German rail travel was paralysed Wednesday by an open-ended strike, the ninth stoppage in less than a year, as the government prepares a law to stop small unions from bringing entire sectors to a standstill.
Railways operator Deutsche Bahn (DB) said it cancelled two thirds of long-distance passenger services Wednesday as train drivers staged a new walk-out that was expected to last more than a week.
The strike, the latest flareup in a protracted and increasingly bitter dispute, had begun Tuesday, initially affecting freight services, but was extended to passenger services from 0000 GMT Wednesday.
The drivers' union GdL has not said how long the strike would last, only that it would be longer than a six-day industrial action at the start of May. It has said it would give 48 hours' notice when the strike will end.
The industrial dispute centres on wages, work hours and negotiating rights between the small GdL union and the national rail operator.
In early May the union staged a nearly week-long walkout, the longest in DB's history, which industry groups estimated cost Europe's top economy almost half a billion euros ($550 million).
- Turf war -
The GdL, which represents some 20,000 train drivers, is demanding a wage rise and shorter work hours as well as the right to represent other rail workers such as conductors and restaurant carriage staff.
That demand is effectively a turf war with the larger railway union EVG, which has more than 200,000 members, and which is now involved in separate, less heated, wage negotiations with DB.
Deutsche Bahn confirmed Wednesday that two thirds of long-distance services would be cancelled and an average one third of regional services, varying from region to region.
In freight services, around two thirds of trains would run, the company said.
Eastern Germany was particularly hard hit. And fewer than half of regional trains in the capital Berlin and Germany's second biggest city Hamburg were running.
DB said it would "do everything in its power" to ensure that as many services as possible could run to help holiday-makers at the upcoming long weekend marking the Christian Pentecost holiday.
- 'Pointless escalation' -
"We appealed to GdL yesterday to call off the strike," DB spokesman Achim Stauss told a news briefing in Berlin.
"We hope reason will prevail. It just can't be that millions of people are affected by this pointless escalation. Following Christmas and Easter, Pentecost is one of the busiest times for holiday travel and millions of people will be grounded," Stauss said.
Deutsche Bahn transports around 5.5 million passengers and over 600,000 tonnes of cargo in Germany every day.
The employers' federation BDA said the latest walkout would poison the traditionally consensual atmosphere between management and unions in the German system of wage negotiation in future.
"GdL's behaviour is an attack on wage autonomy in Germany," raged BDA president Ingo Kramer, accusing the union of taking passengers "hostage out of purely egotistical organisational interests".

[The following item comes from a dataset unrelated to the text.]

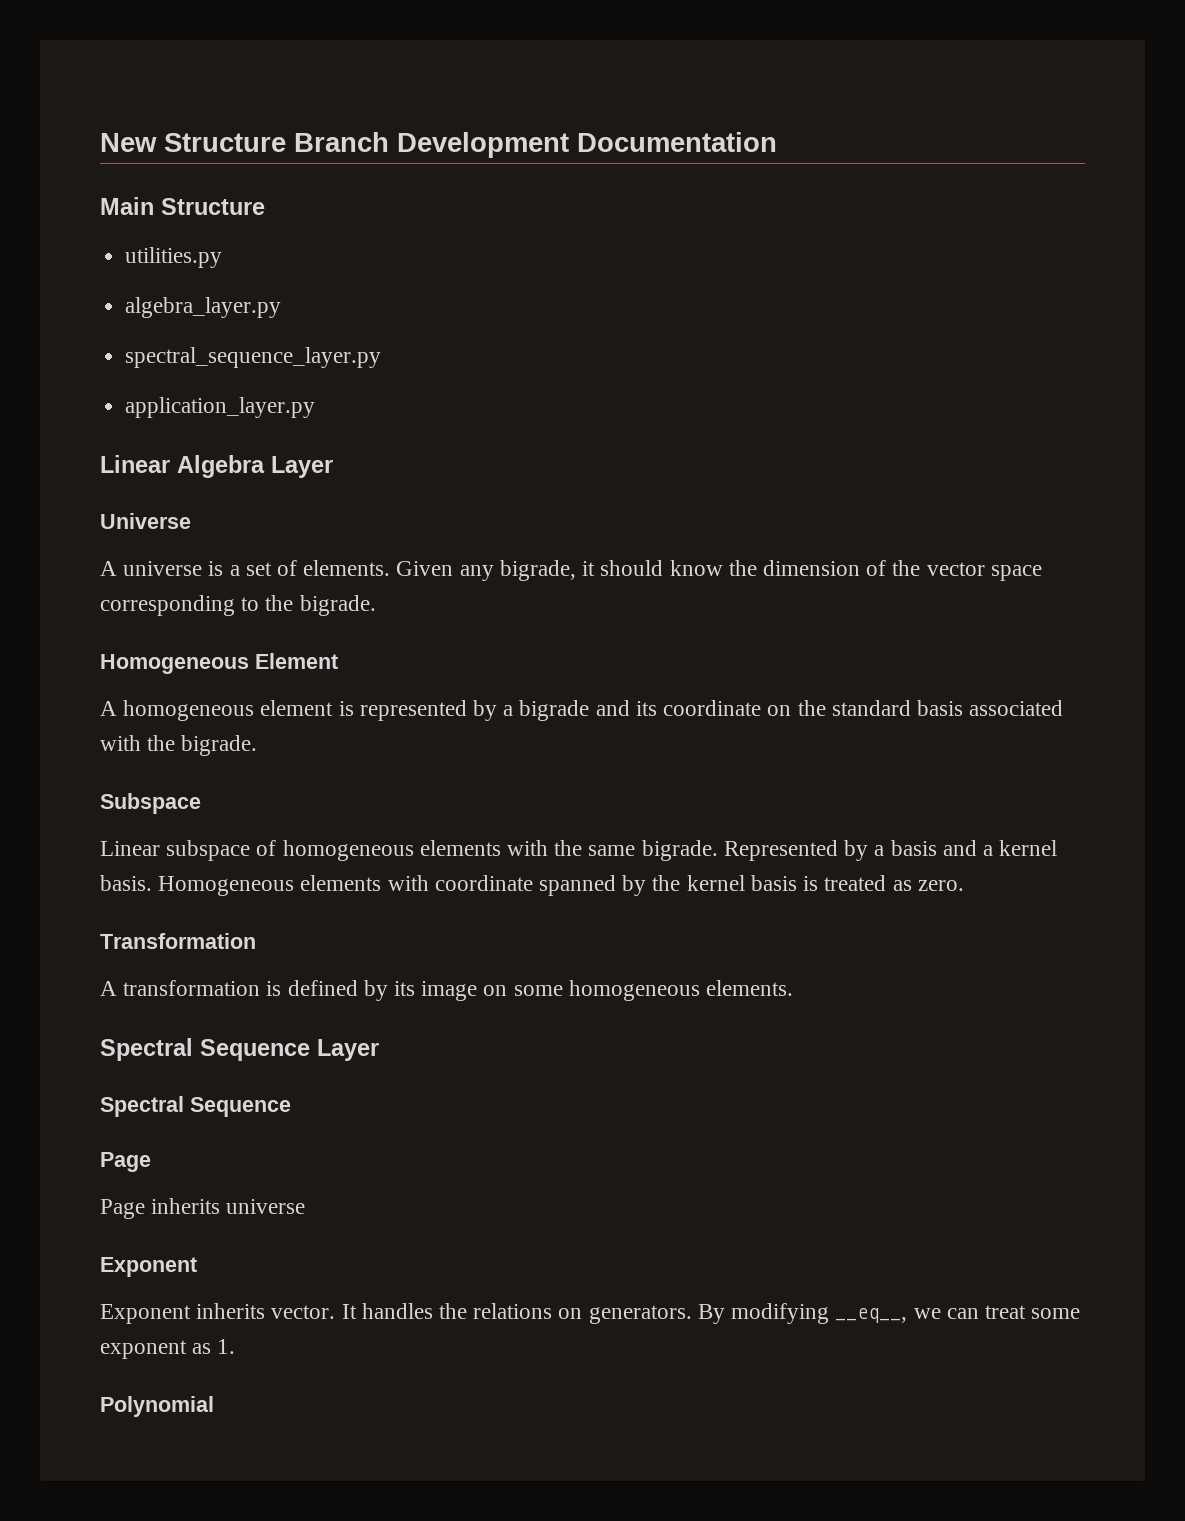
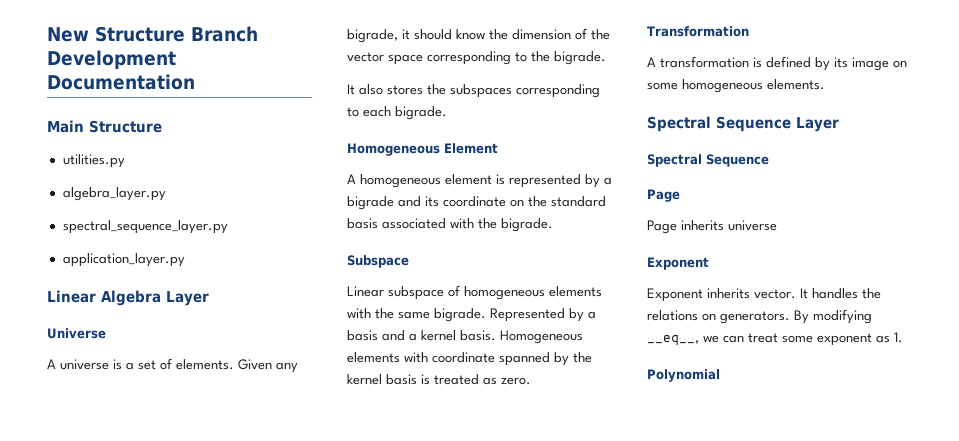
+ It also stores the subspaces corresponding to each bigrade.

BDA said that the economic costs of the strike were "immense," estimating them at as much as 100 million euros per day, with the automobile, steel, chemicals and raw materials sectors particularly hard hit.
- One union, one deal -
Germany has faced a series of industrial disputes in recent months.
Its biggest airline, Lufthansa, has been hit by a series of pilots strikes in a dispute over early retirement provisions.
Stoppages have also hit the postal and logistics giant Deutsche Post and, most recently, kindergartens.
The current left-right "grand coalition" government under Angela Merkel is working to limit the powers of very small unions with a law that would oblige employers and the largest unions among their workforces to negotiate in industrial disputes.
Under the draft legislation -- which is scheduled to be approved in parliament on Friday -- the largest union within a company should negotiate with management in wage talks. And that deal would then have to be adopted by smaller unions representing the same group of employees.
Unions, both small and large, object to the legislation and have said they will take the case to the German constitutional court if passed.